STF examina nesta quinta-feira (16) ações contra alterações de regras trabalhistas durante pandemia

 

O Plenário do Supremo Tribunal Federal (STF) reúne-se em sessão por videoconferência na tarde desta quinta-feira (16), a partir das 14h. Na pauta está, entre outros processos, a Ação Direta de Inconstitucionalidade (ADI) 6363, em que a Rede Sustentabilidade questiona a adoção de medidas emergenciais que alteram a legislação trabalhista durante o período de pandemia da Covid-19. A ação foi ajuizada contra dispositivos da Medida Provisória (MP) 936/2020, que institui o Programa Emergencial de Manutenção do Emprego e da Renda e autoriz a redução de jornada de trabalho e de salários e a suspensão de contrato de trabalho mediante acordo individual entre empregado e empregador.

O relator, ministro Ricardo Lewandowski, deferiu em parte a medida cautelar solicitada, para determinar que os acordos individuais somente serão válidos com a anuência dos sindicatos de trabalhadores. O acordo é mantido se, em 10 dias, a partir da notificação, não houver manifestação sindical.
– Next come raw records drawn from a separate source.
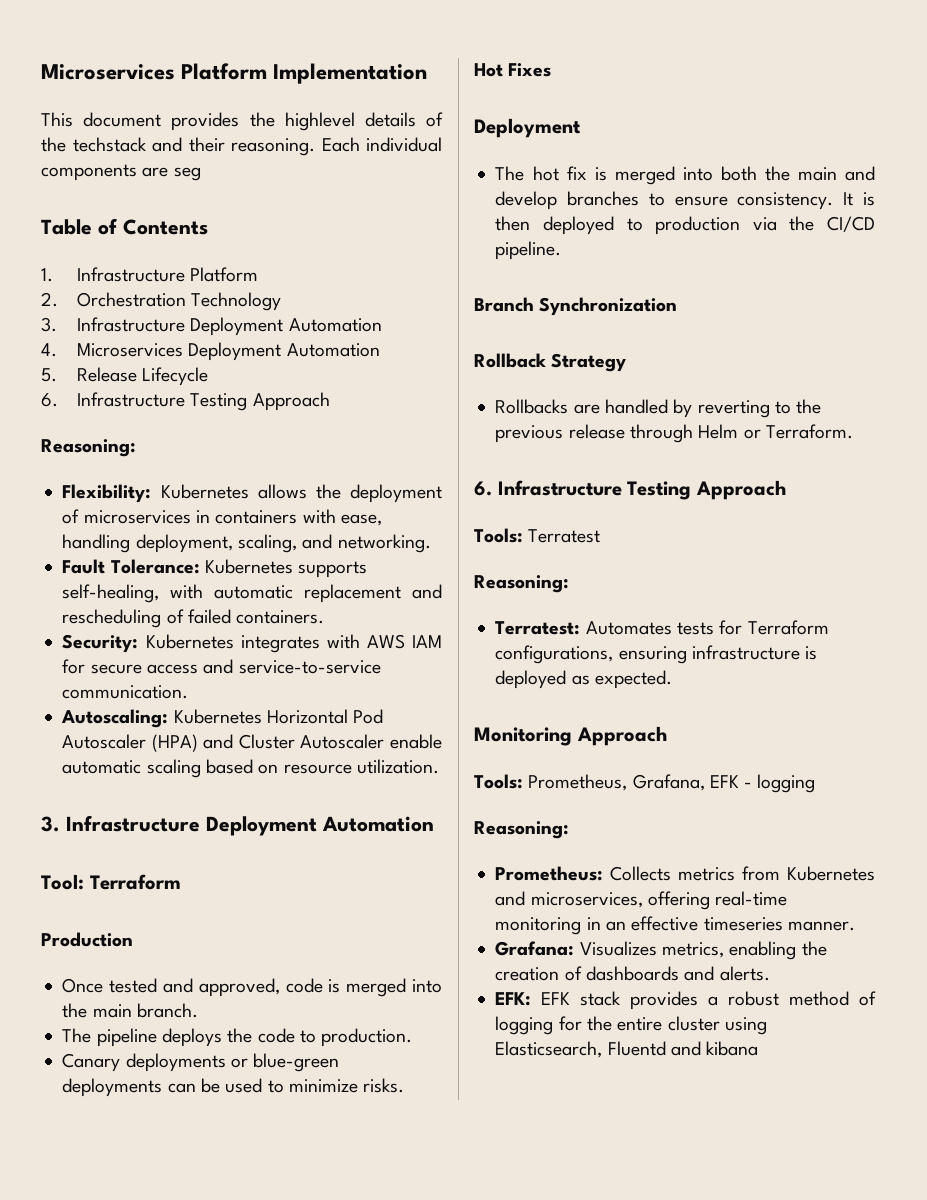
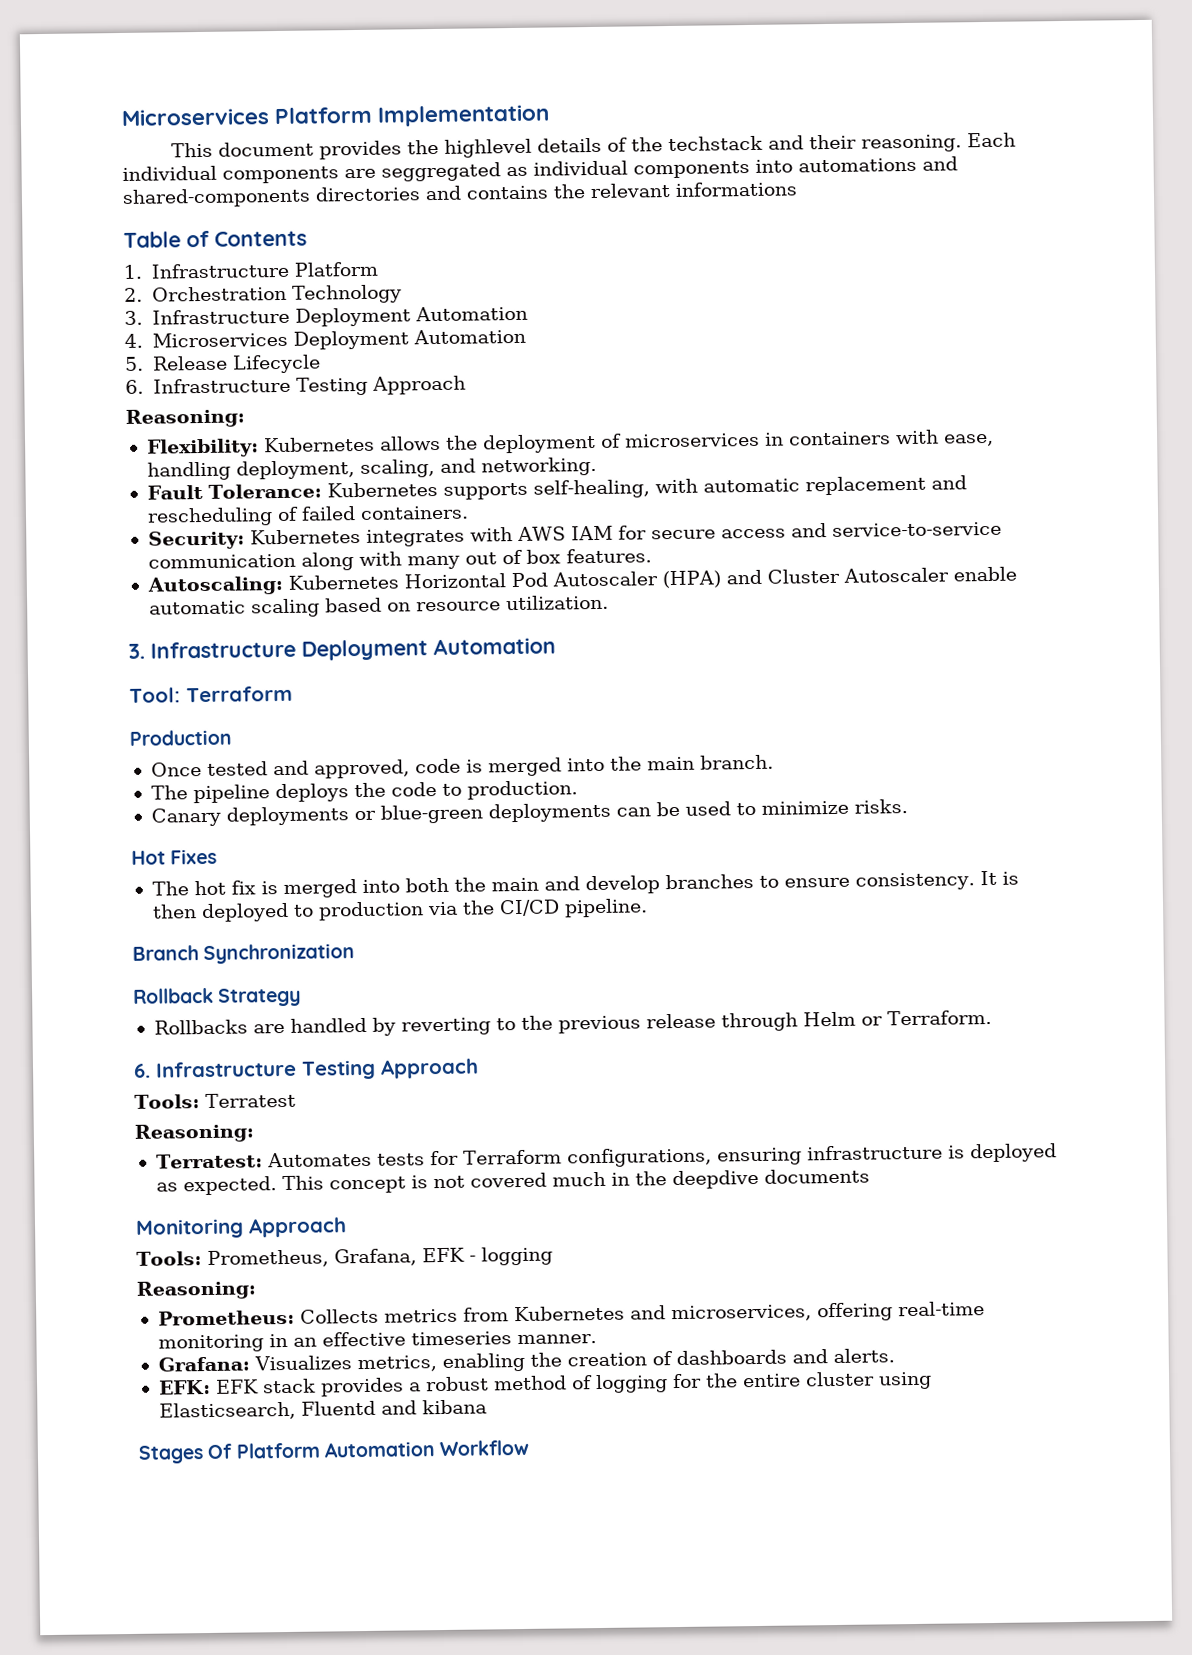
- Each individual components are seg
+ Each individual components are seggregated as individual components into automations and shared-components directories and contains the relevant informations
- Security: Kubernetes integrates with AWS IAM for secure access and service-to-service communication.
+ Security: Kubernetes integrates with AWS IAM for secure access and service-to-service communication along with many out of box features.
  Hot Fixes
- Deployment
+ This concept is not covered much in the deepdive documents
+ Stages Of Platform Automation Workflow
O ministro admitiu o ingresso de centrais sindicais e outras entidades de classe como terceiros interessados na ação e rejeitou embargos de declaração apresentados pela Advocacia-Geral da União (AGU) para contestar o deferimento parcial da medida liminar, que agora passará por referendo do Plenário.

Julgamento conjunto

O Plenário vai julgar em conjunto outras ações ajuizadas por partidos políticos e entidades de classe de trabalhadores contra a MP 927/2020. O relator, ministro Marco Aurélio, indeferiu o pedido de medida liminar ​ em todas elas e manteve a eficácia da medida provisória, por entender que acordos excepcionais para a manutenção do vínculo de emprego estão de acordo com as regras da CLT e com os limites constitucionais. O argumento comum às ações é que a MP afronta direitos fundamentais dos trabalhadores, entre eles a reserva à lei complementar e a proteção contra a despedida arbitrária ou sem justa causa.

Acesso à informação

Estão pautadas três ADIs contra dispositivo da MP 928/2020, que muda as regras dos pedidos de acesso à informação de órgãos públicos. O artigo 6-B da Lei 13.979/2020, incluído pela medida provisória, determina atendimento prioritário às solicitações previstas na Lei de Acesso à Informação (Lei 12.527/2011) relacionadas com as medidas de enfrentamento da pandemia e suspende os prazos de resposta a pedidos dirigidos a órgãos cujos servidores estejam em regime de quarentena, teletrabalho ou equivalentes. O relator, ministro Alexandre de Moraes, suspendeu a eficácia do dispositivo questionado, e a medida cautelar será submetida agora a referendo do Plenário.

Tramitação de MPs

Também vão a referendo do Plenário as medidas cautelares deferidas pelo ministro Alexandre de Moraes nas Arguições de Descumprimento de Preceito Fundamental (ADPFs) 661 e 663. Segundo a decisão do ministro, as medidas provisórias (Mps), durante o estado de calamidade pública, podem ser instruídas no plenário da Câmara dos Deputados e do Senado Federal. Com isso, fica excepcionalmente autorizada a mudança no processo de deliberação, como a emissão de parecer por parlamentar de cada uma das Casas em substituição à comissão mista que tem por função a análise prévia de MPs.

Os julgamentos têm transmissão ao vivo pela TV Justiça, pela Rádio Justiça e pelo canal do STF no YouTube.